◆ Task requirements: Go through the data and copy each line where the string "gradlew" appears.

◆ Extracted material:

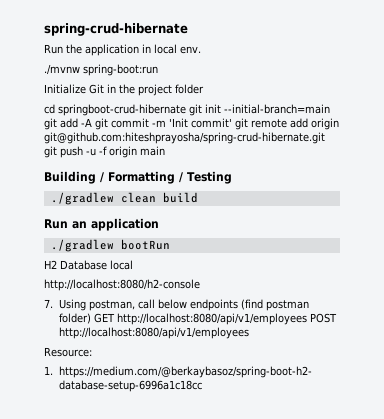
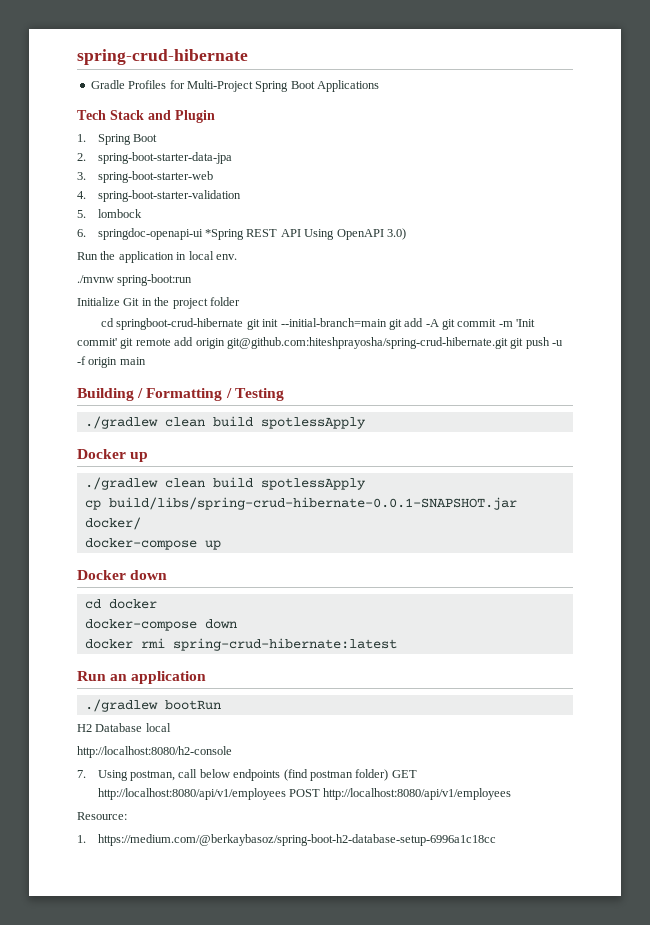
(188, 29) none -> [90,80,379,92] [77,110,215,123] [77,134,158,145] [77,152,232,164] [77,171,213,183] [77,190,241,202] [77,209,142,218] [77,228,406,240] // Gradle Profiles for Multi-Project Spring Boot Applications // Tech Stack and Plugin // 1. Spring Boot // 2. spring-boot-starter-data-jpa // 3. spring-boot-starter-web // 4. spring-boot-starter-validation // 5. lombock // 6. springdoc-openapi-ui *Spring REST API Using OpenAPI 3.0)
(198, 197) none -> [260,417,366,429] [77,449,149,462] [84,477,366,490] [84,497,517,510] [84,517,141,530] [84,538,221,550] [77,570,168,580] [84,599,157,609] [84,619,237,631] [84,638,397,651] spotlessApply // Docker up // ./gradlew clean build spotlessApply // cp build/libs/spring-crud-hibernate-0.0.1-SNAPSHOT.jar docker/ // docker-compose up // Docker down // cd docker // docker-compose down // docker rmi spring-crud-hibernate:latest

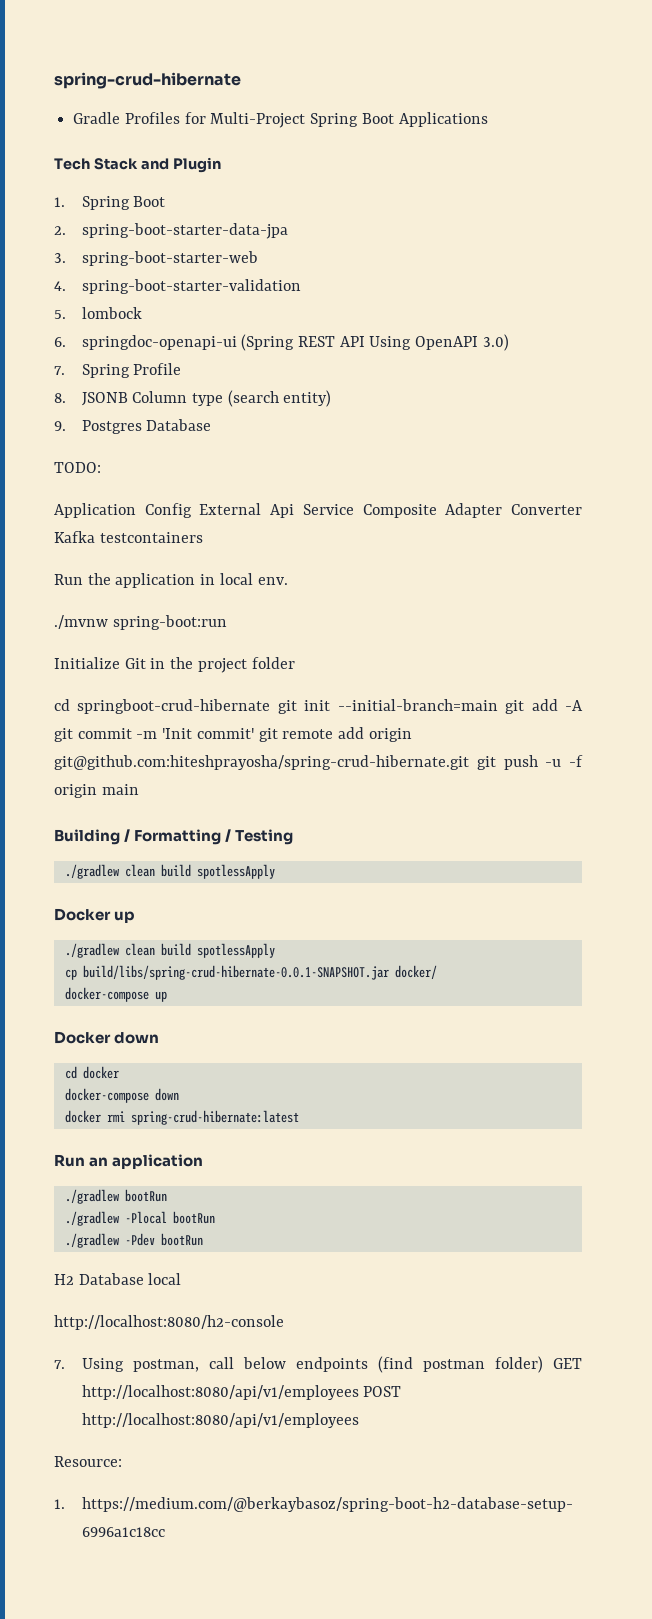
[205,229,245,240] *Spring -> [241,334,295,351] (Spring
(406, 234) none -> [54,363,182,378] [54,390,332,407] [54,419,212,434] [54,462,101,473] [54,503,582,518] [54,531,203,543] // 7. Spring Profile // 8. JSONB Column type (search entity) // 9. Postgres Database // TODO: // Application Config External Api Service Composite Adapter Converter Kafka testcontainers
(221, 705) none -> [64,1211,215,1226] [64,1233,203,1248] // ./gradlew -Plocal bootRun // ./gradlew -Pdev bootRun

◆ Exercise response:
(198, 197) none -> [260,417,366,429] [77,449,149,462] [84,477,366,490] [84,497,517,510] [84,517,141,530] [84,538,221,550] [77,570,168,580] [84,599,157,609] [84,619,237,631] [84,638,397,651] spotlessApply // Docker up // ./gradlew clean build spotlessApply // cp build/libs/spring-crud-hibernate-0.0.1-SNAPSHOT.jar docker/ // docker-compose up // Docker down // cd docker // docker-compose down // docker rmi spring-crud-hibernate:latest
(221, 705) none -> [64,1211,215,1226] [64,1233,203,1248] // ./gradlew -Plocal bootRun // ./gradlew -Pdev bootRun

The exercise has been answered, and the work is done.